Would you write out the entries again, exactly as they are, but without images?

Web page revision data
=== Begin Enclosure ===
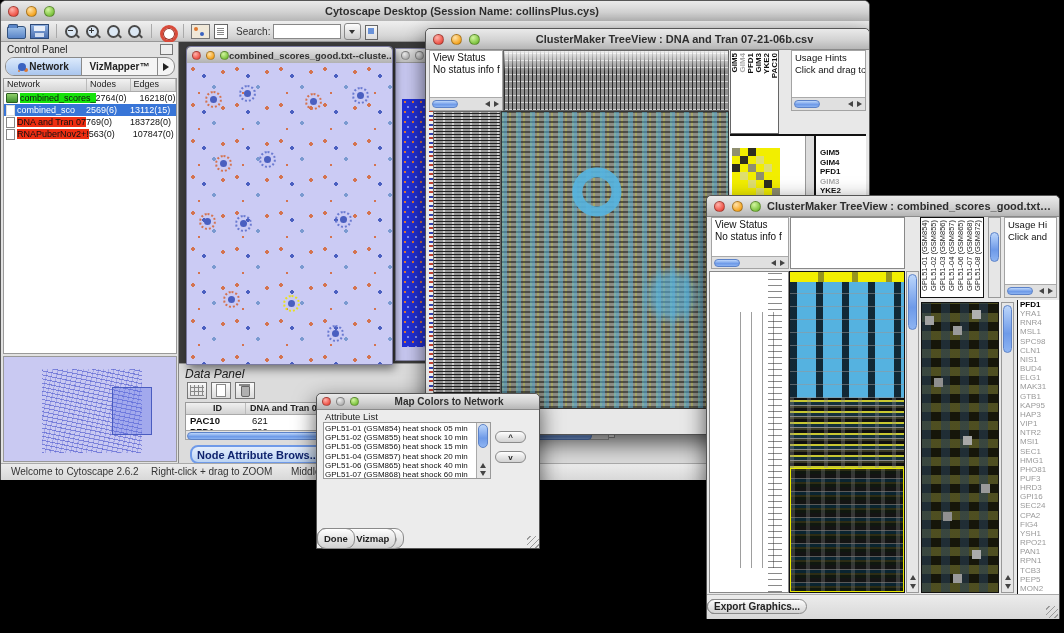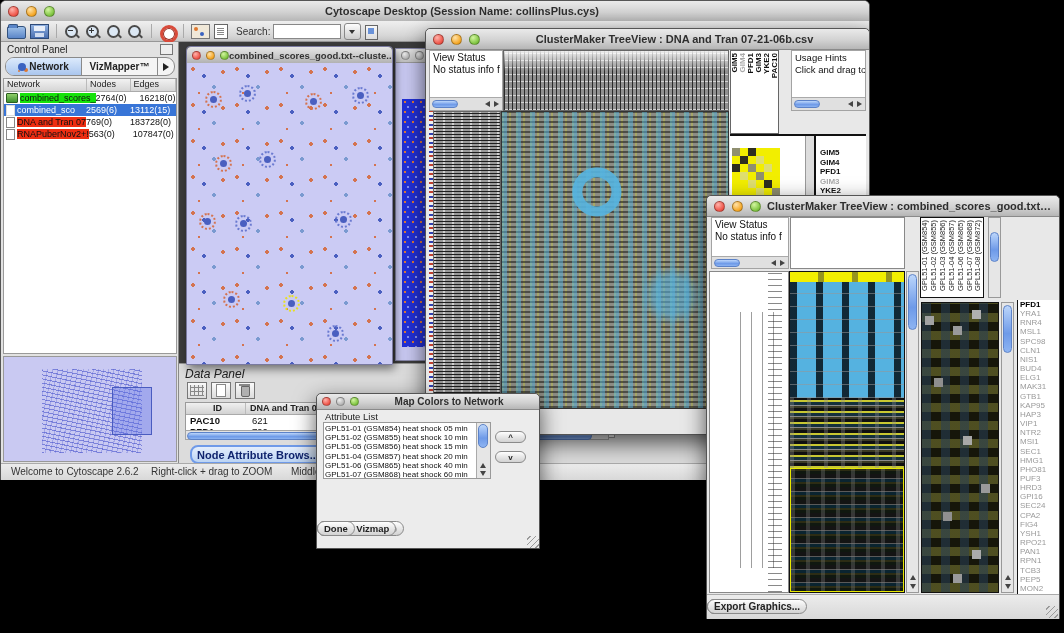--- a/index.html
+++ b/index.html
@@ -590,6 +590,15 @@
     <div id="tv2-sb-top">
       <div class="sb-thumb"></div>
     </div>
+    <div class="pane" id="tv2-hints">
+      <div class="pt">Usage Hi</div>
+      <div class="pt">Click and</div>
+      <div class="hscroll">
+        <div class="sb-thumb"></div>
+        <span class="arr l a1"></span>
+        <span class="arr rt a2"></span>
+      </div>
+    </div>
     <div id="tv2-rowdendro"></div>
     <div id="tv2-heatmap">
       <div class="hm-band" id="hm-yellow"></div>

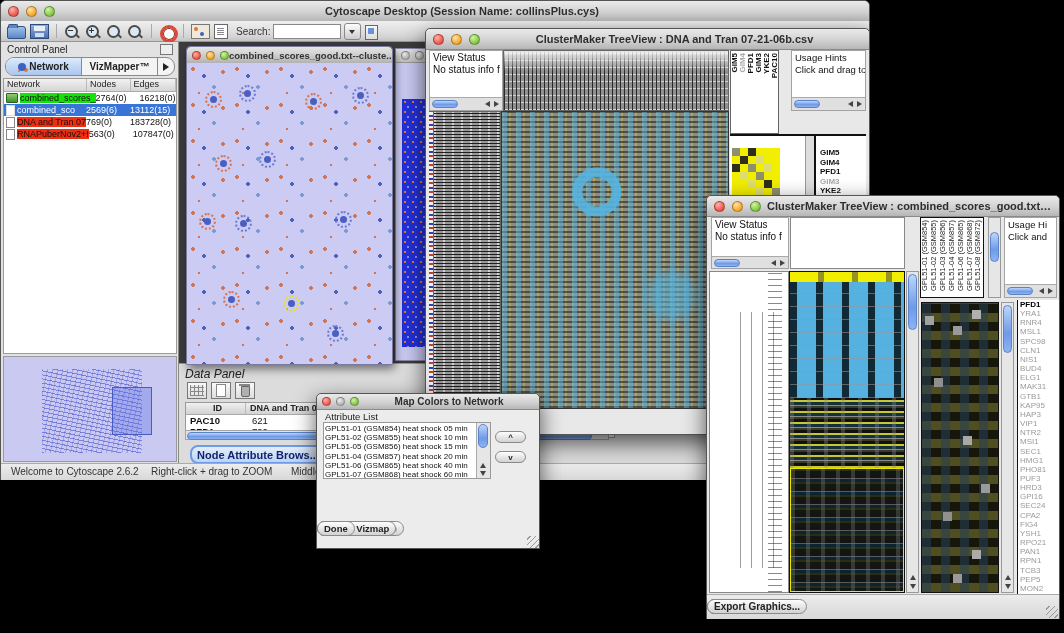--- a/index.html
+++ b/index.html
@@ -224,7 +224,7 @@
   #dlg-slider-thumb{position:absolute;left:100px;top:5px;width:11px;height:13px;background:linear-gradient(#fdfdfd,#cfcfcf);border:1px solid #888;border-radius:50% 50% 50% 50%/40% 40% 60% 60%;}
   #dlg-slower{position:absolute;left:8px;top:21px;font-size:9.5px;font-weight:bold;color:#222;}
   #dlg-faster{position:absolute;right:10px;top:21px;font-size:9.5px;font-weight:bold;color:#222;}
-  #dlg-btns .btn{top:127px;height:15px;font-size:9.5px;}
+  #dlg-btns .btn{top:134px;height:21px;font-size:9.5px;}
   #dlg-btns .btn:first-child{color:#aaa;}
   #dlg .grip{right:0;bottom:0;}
=== End Enclosure ===
Task answer |
--- a/index.html
+++ b/index.html
@@ -590,6 +590,15 @@
     <div id="tv2-sb-top">
       <div class="sb-thumb"></div>
     </div>
+    <div class="pane" id="tv2-hints">
+      <div class="pt">Usage Hi</div>
+      <div class="pt">Click and</div>
+      <div class="hscroll">
+        <div class="sb-thumb"></div>
+        <span class="arr l a1"></span>
+        <span class="arr rt a2"></span>
+      </div>
+    </div>
     <div id="tv2-rowdendro"></div>
     <div id="tv2-heatmap">
       <div class="hm-band" id="hm-yellow"></div>

--- a/index.html
+++ b/index.html
@@ -224,7 +224,7 @@
   #dlg-slider-thumb{position:absolute;left:100px;top:5px;width:11px;height:13px;background:linear-gradient(#fdfdfd,#cfcfcf);border:1px solid #888;border-radius:50% 50% 50% 50%/40% 40% 60% 60%;}
   #dlg-slower{position:absolute;left:8px;top:21px;font-size:9.5px;font-weight:bold;color:#222;}
   #dlg-faster{position:absolute;right:10px;top:21px;font-size:9.5px;font-weight:bold;color:#222;}
-  #dlg-btns .btn{top:127px;height:15px;font-size:9.5px;}
+  #dlg-btns .btn{top:134px;height:21px;font-size:9.5px;}
   #dlg-btns .btn:first-child{color:#aaa;}
   #dlg .grip{right:0;bottom:0;}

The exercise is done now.